ONU, OMS e OMC pedem medidas diante das ameaças ao abastecimento alimentar
Em uma rara declaração conjunta, os três órgãos afirmam que são necessárias medidas para evitar uma crise alimentar global causada pelas restrições comerciais decorrentes do coronavírus.
Três organizações globais divulgaram uma rara declaração conjunta alertando para uma possível escassez mundial de alimentos como resultado das proibições comerciais e de exportação impostas na esteira da pandemia do novo coronavírus.
Devemos garantir que nossa resposta à Covid-19 não crie, sem intenção, escassez injustificada de itens essenciais e não agrave a fome e a desnutrição.

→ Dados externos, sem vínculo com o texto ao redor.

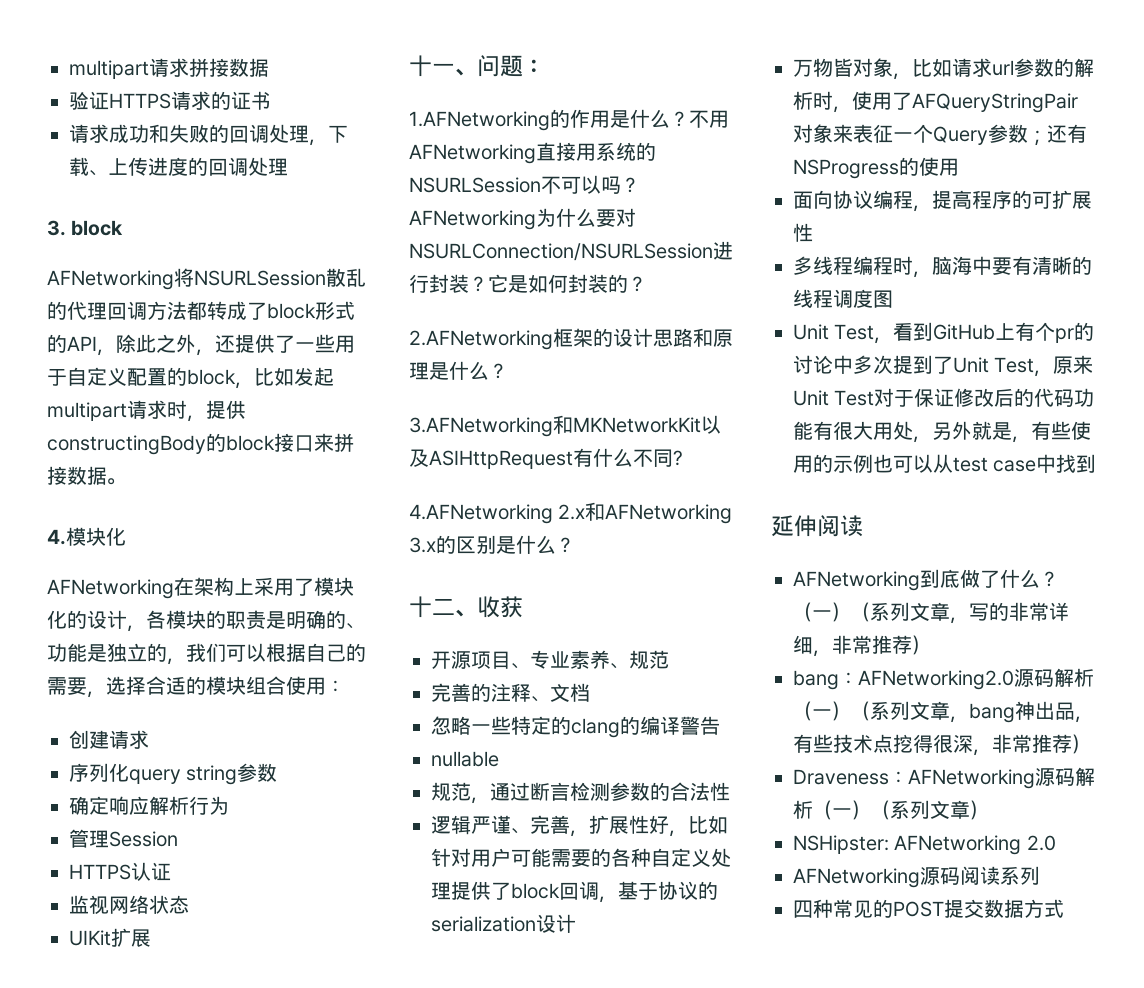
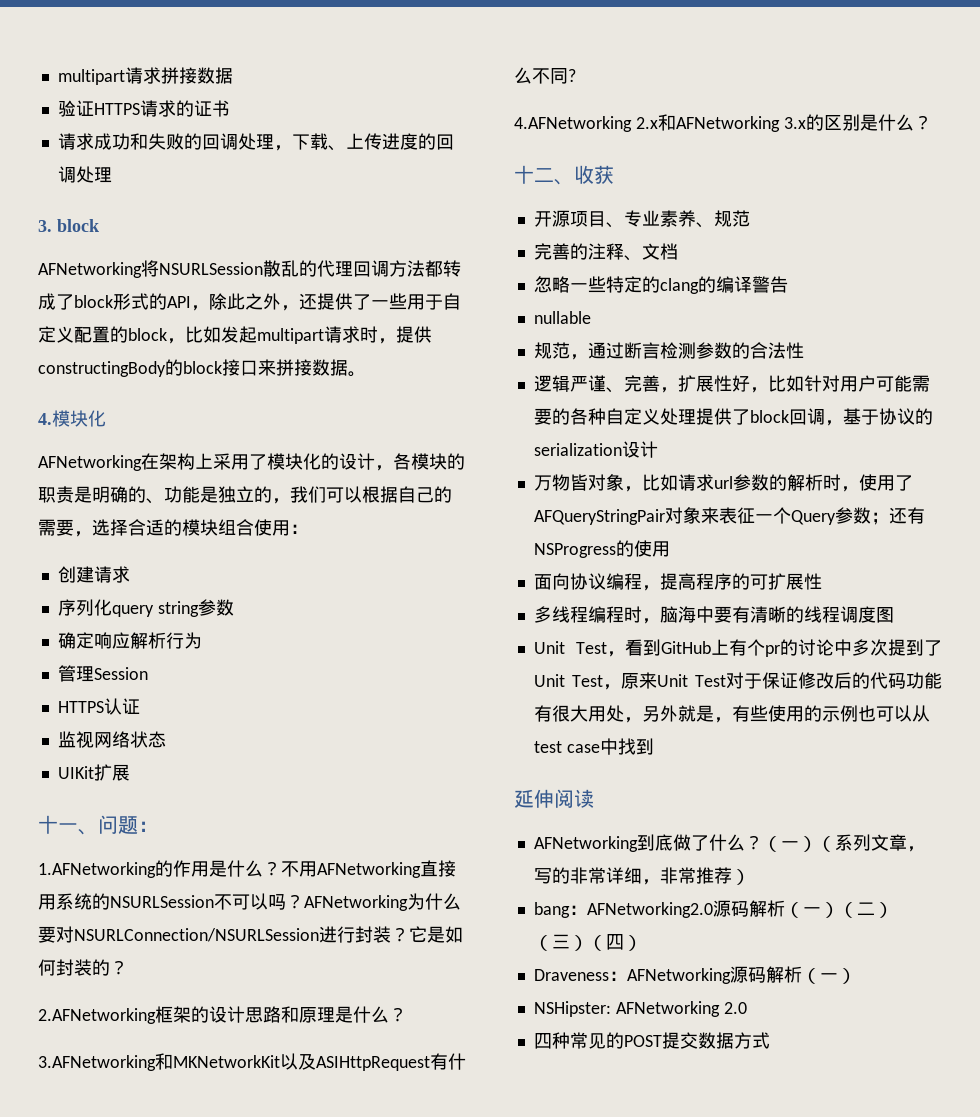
[870,701,1094,723] [793,734,1072,756] 系列文章，bang神出品，有些技术点挖得很深，非常推荐 -> [856,902,893,918] [533,934,624,951] 二）（三）（四
[871,800,989,820] （系列文章） -> (856, 976) none
[793,866,1040,888] // AFNetworking源码阅读系列 -> (747, 1008) none

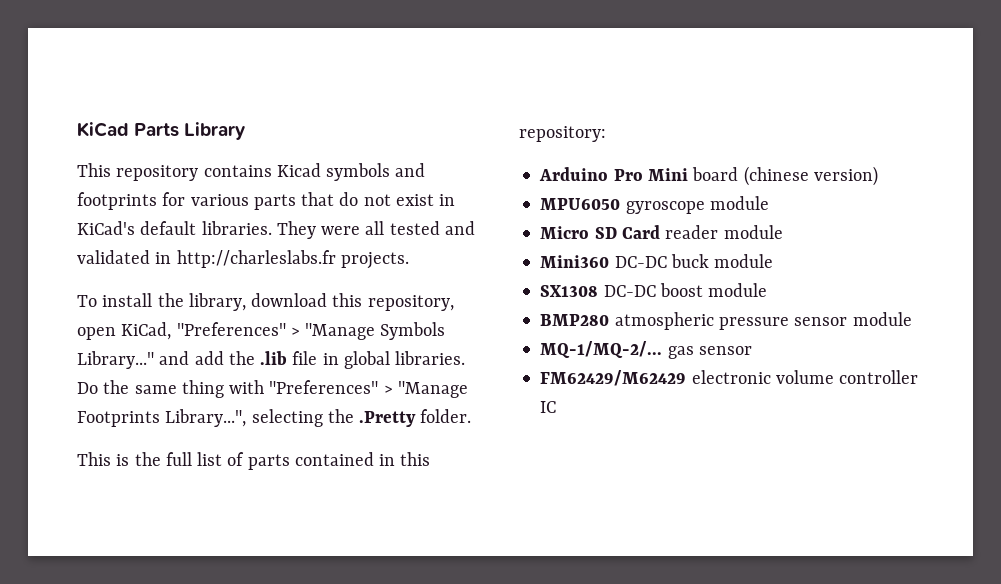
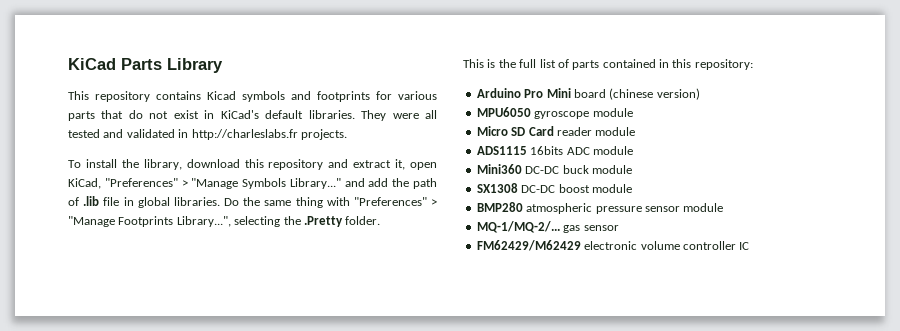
[367,295,454,311] repository, -> [268,159,406,170] repository and extract it,
(255, 358) none -> [412,178,437,189] [68,197,79,206] path of
(783, 232) none -> [476,146,633,155] // ADS1115 16bits ADC module

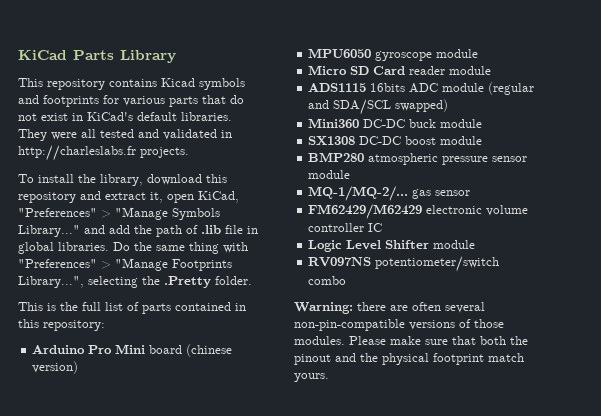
(633, 150) none -> [488,82,535,95] [308,99,449,115] (regular and SDA/SCL swapped)
(750, 246) none -> [308,240,476,252] [308,256,500,272] [308,276,347,285] [294,302,485,314] [294,319,504,331] [294,336,528,345] [294,353,524,365] [294,373,329,382] // Logic Level Shifter module // RV097NS potentiometer/switch combo // Warning: there are often several non-pin-compatible versions of those modules. Please make sure that both the pinout and the physical footprint match yours.

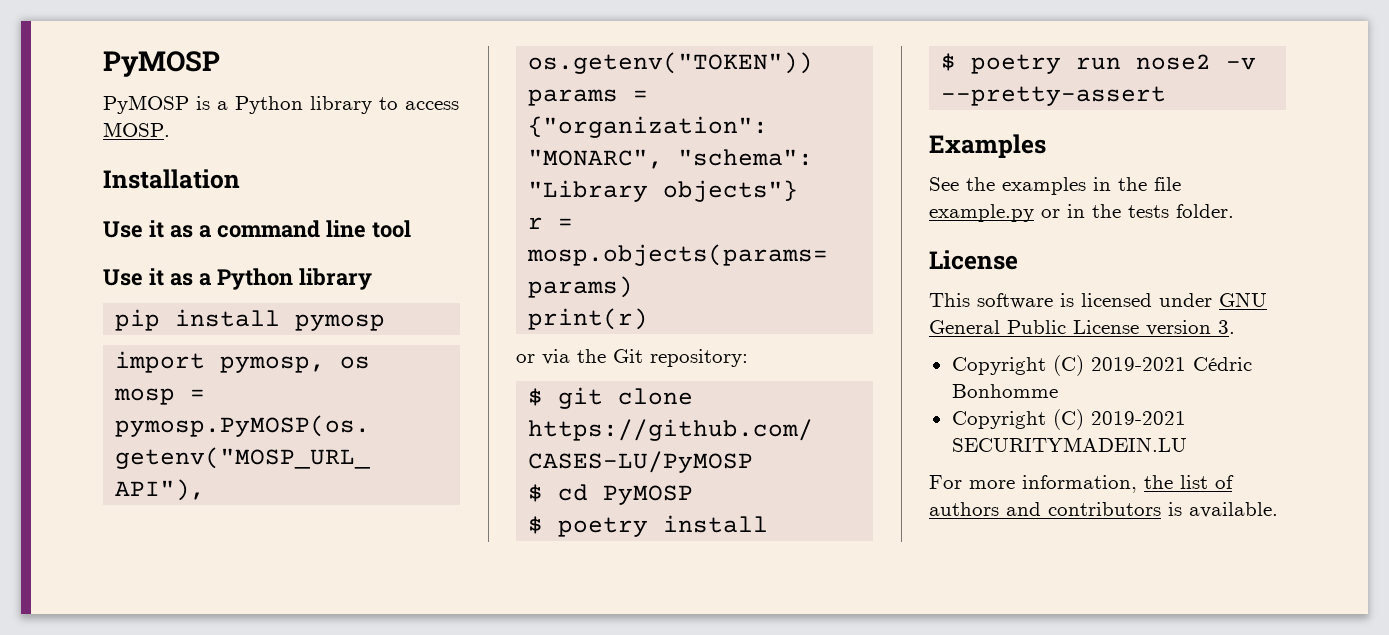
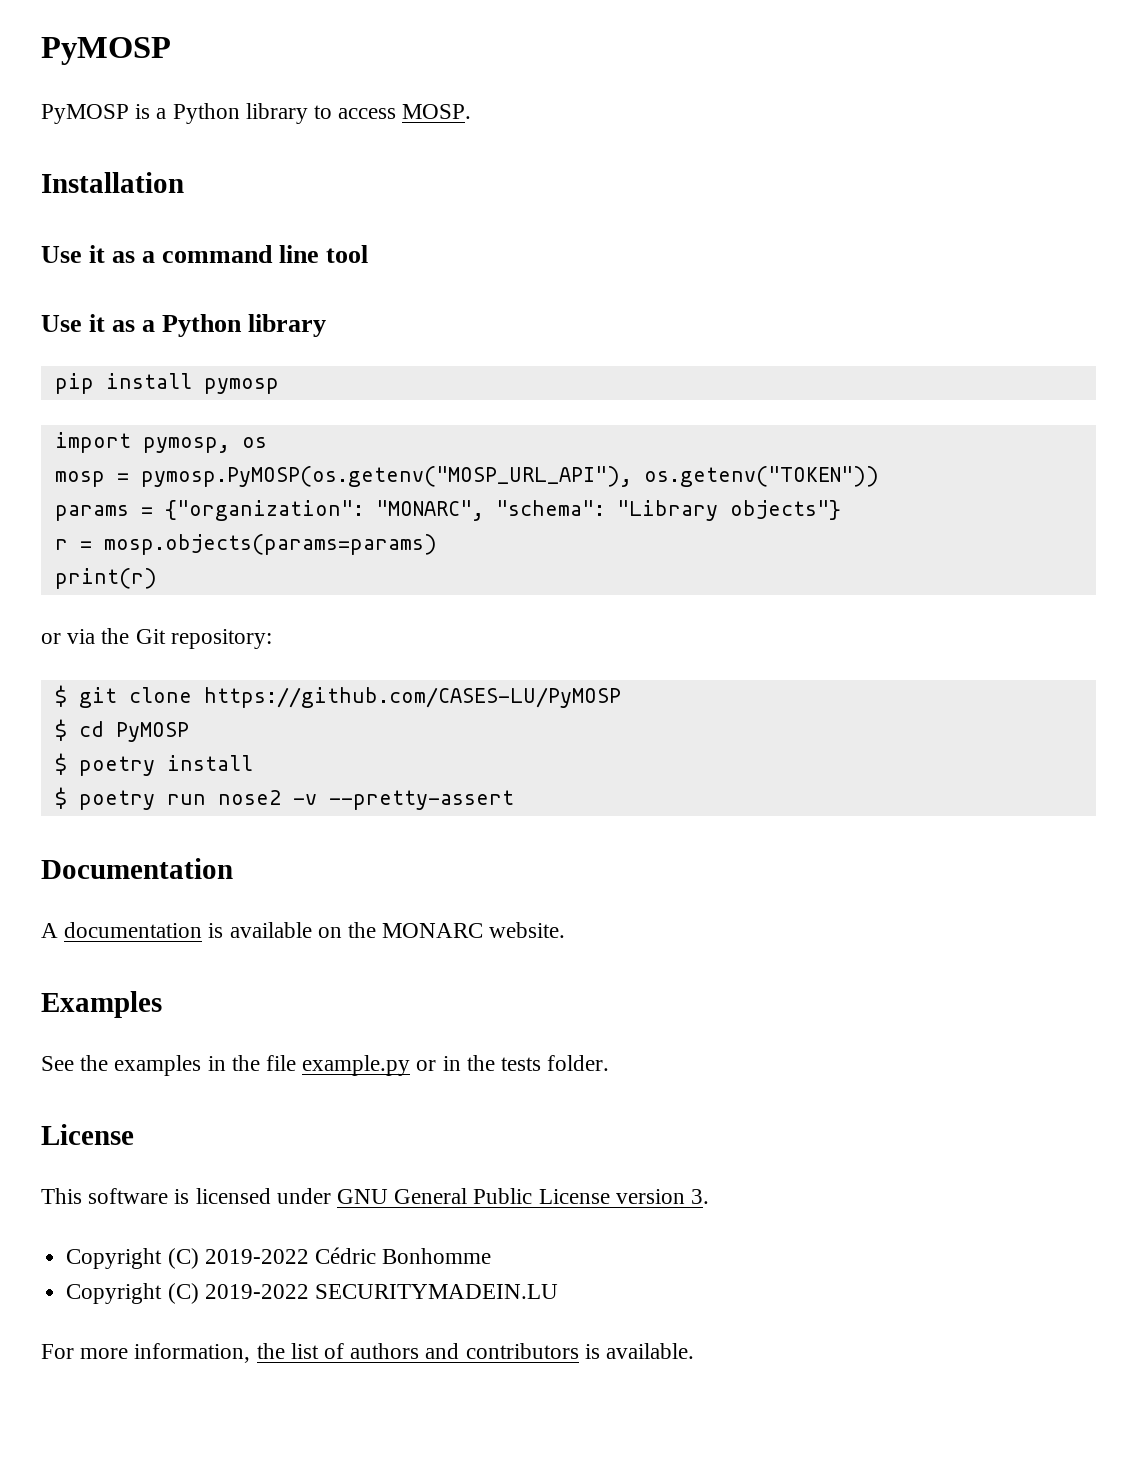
(1167, 96) none -> [41,858,233,879] [41,922,566,938] // Documentation // A documentation is available on the MONARC website.
[1090,357,1186,371] 2019-2021 -> [204,1249,309,1264] 2019-2022
[1090,411,1186,425] 2019-2021 -> [204,1284,309,1299] 2019-2022

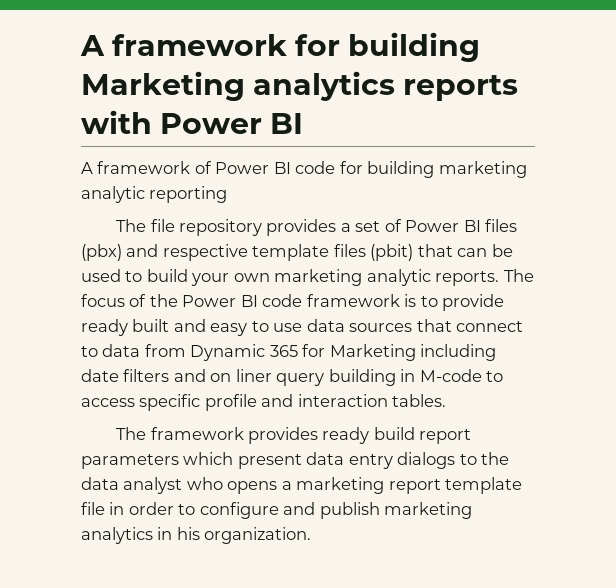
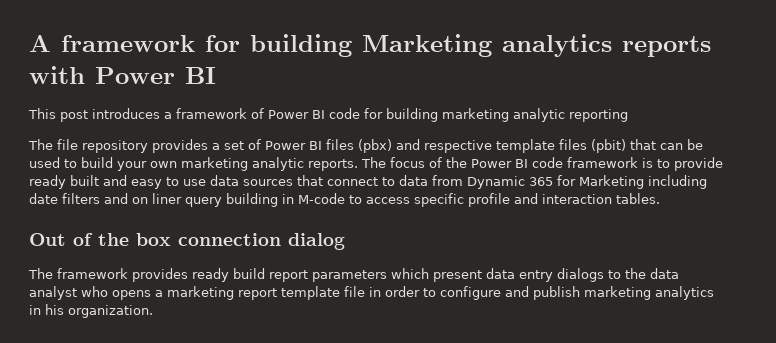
[81,162,93,174] A -> [28,108,172,122] This post introduces a
(447, 400) none -> [29,233,345,250] // Out of the box connection dialog

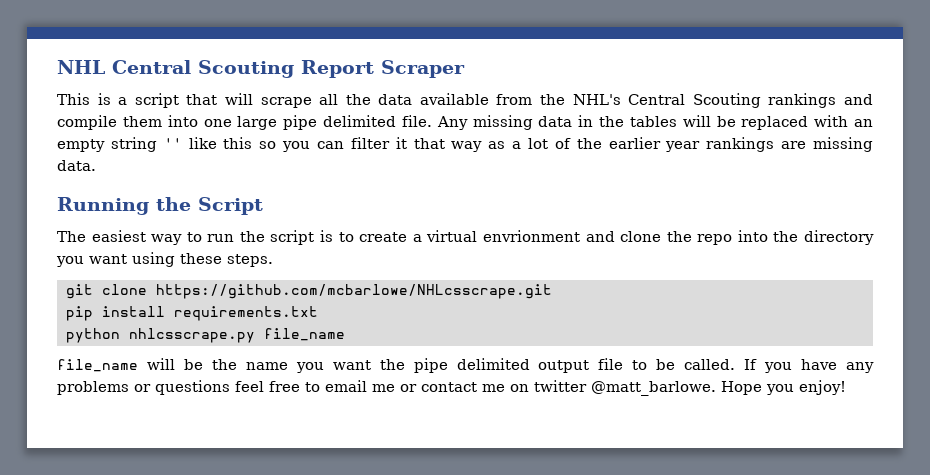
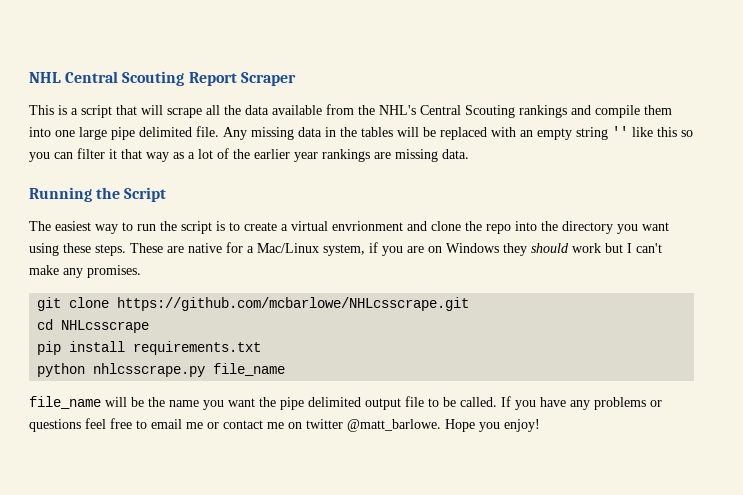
(273, 260) none -> [130,242,662,256] [29,265,141,278] These are native for a Mac/Linux system, if you are on Windows they should work but I can't make any promises.
(552, 291) none -> [37,319,150,333] // cd NHLcsscrape

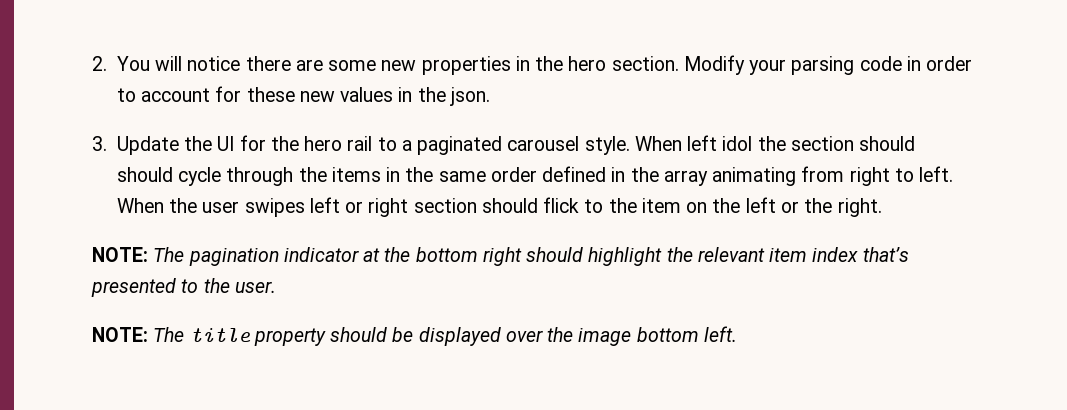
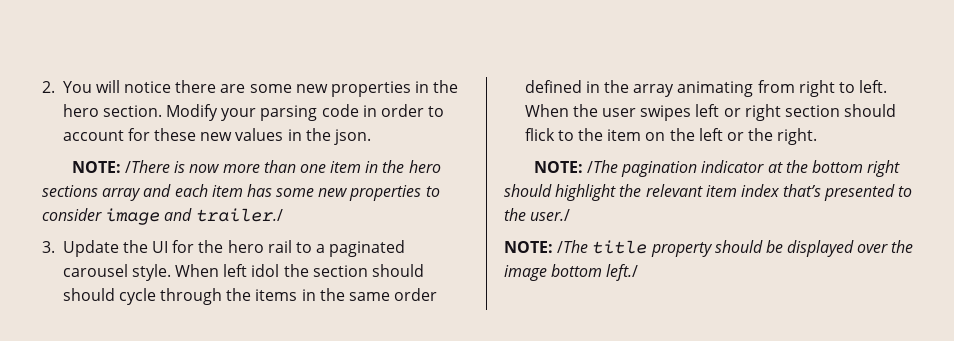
(490, 96) none -> [71,160,441,173] [42,184,440,201] [42,208,283,225] // NOTE: /There is now more than one item in the hero sections array and each item has some new properties to consider image and trailer./
[153,247,185,262] The -> [586,160,618,173] /The
[234,281,276,293] [92,327,185,342] user. // NOTE: The -> [530,209,571,221] [504,240,589,253] user./ // NOTE: /The
[703,326,737,342] left. -> [606,264,639,281] left./

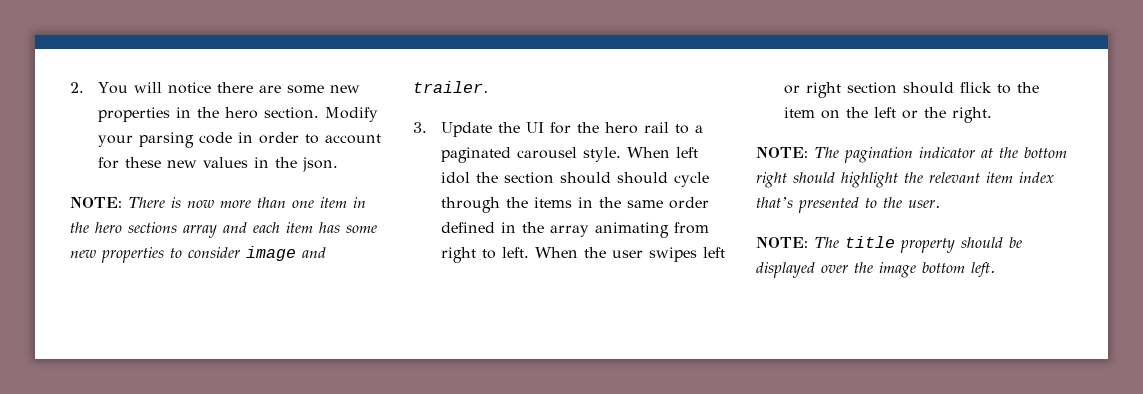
[124,160,170,173] /There -> [128,197,165,208] There
[195,208,283,222] trailer./ -> [413,81,488,93] trailer.
[586,160,618,173] /The -> [814,147,839,158] The
[530,209,571,221] [504,240,589,253] user./ // NOTE: /The -> [908,200,940,208] [756,237,839,248] user. // NOTE: The
[606,264,639,281] left./ -> [971,262,995,277] left.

“À medida que os países adotam medidas com o objetivo de conter a pandemia da Covid-19, que se alastra cada vez mais, é preciso ter cuidado para minimizar os possíveis impactos no abastecimento alimentar ou consequências indesejadas sobre o comércio global e a segurança alimentar”, afirmaram Qu Dongyu, chefe da Organização das Nações Unidas para a Alimentação e a Agricultura (FAO), Tedros Adhanom Ghebreyesus, diretor-geral da OMS, e Roberto Azevedo, diretor da OMC, em sua declaração conjunta.
Eles pediram a facilitação do transporte de mercadorias em benefício dos cidadãos, pois a experiência tem mostrado que barreiras comerciais e proibições de exportação podem prejudicar pessoas e países — especialmente os mais vulneráveis.
“A incerteza quanto à disponibilidade de alimentos pode desencadear uma onda de restrições à exportação, criando escassez no mercado global”, dizia a declaração. “Tais reações podem alterar o equilíbrio entre oferta e demanda de alimentos, resultando em alta repentina dos preços e maior volatilidade dos preços”, escreveram os três líderes.
“Aprendemos com crises anteriores que tais medidas são particularmente prejudiciais para países de baixa renda e com déficit alimentar, bem como para os esforços das organizações humanitárias em adquirir alimentos para aqueles que estão em situação de extrema necessidade.”
As organizações destacaram a necessidade de proteger os produtores e trabalhadores do setor alimentício “para minimizar a propagação da doença nesse setor e manter as cadeias de abastecimento alimentar”.
Os consumidores, por sua vez, e especialmente os mais vulneráveis, “devem continuar a ter acesso a alimentos em suas comunidades, sob rigorosos requisitos de segurança”, sublinhou a declaração, enquanto informações sobre produção, consumo e estoques disponíveis de alimentos devem estar prontamente acessíveis para evitar compras motivadas pelo pânico e práticas de acumulação de alimentos.
A declaração concluiu com um apelo a todos para que contribuam para garantir a disponibilidade de alimentos em meio às medidas de confinamento devido ao coronavírus.
“Agora é o momento de demonstrar solidariedade, agir com responsabilidade e aderir ao nosso objetivo comum de fortalecer a segurança alimentar, a segurança dos alimentos e a nutrição, além de melhorar o bem-estar geral das pessoas em todo o mundo”, apelaram os diretores.
“Devemos garantir que nossa resposta à Covid-19 não crie, sem querer, escassez injustificada de itens essenciais e agrave a fome e a desnutrição.”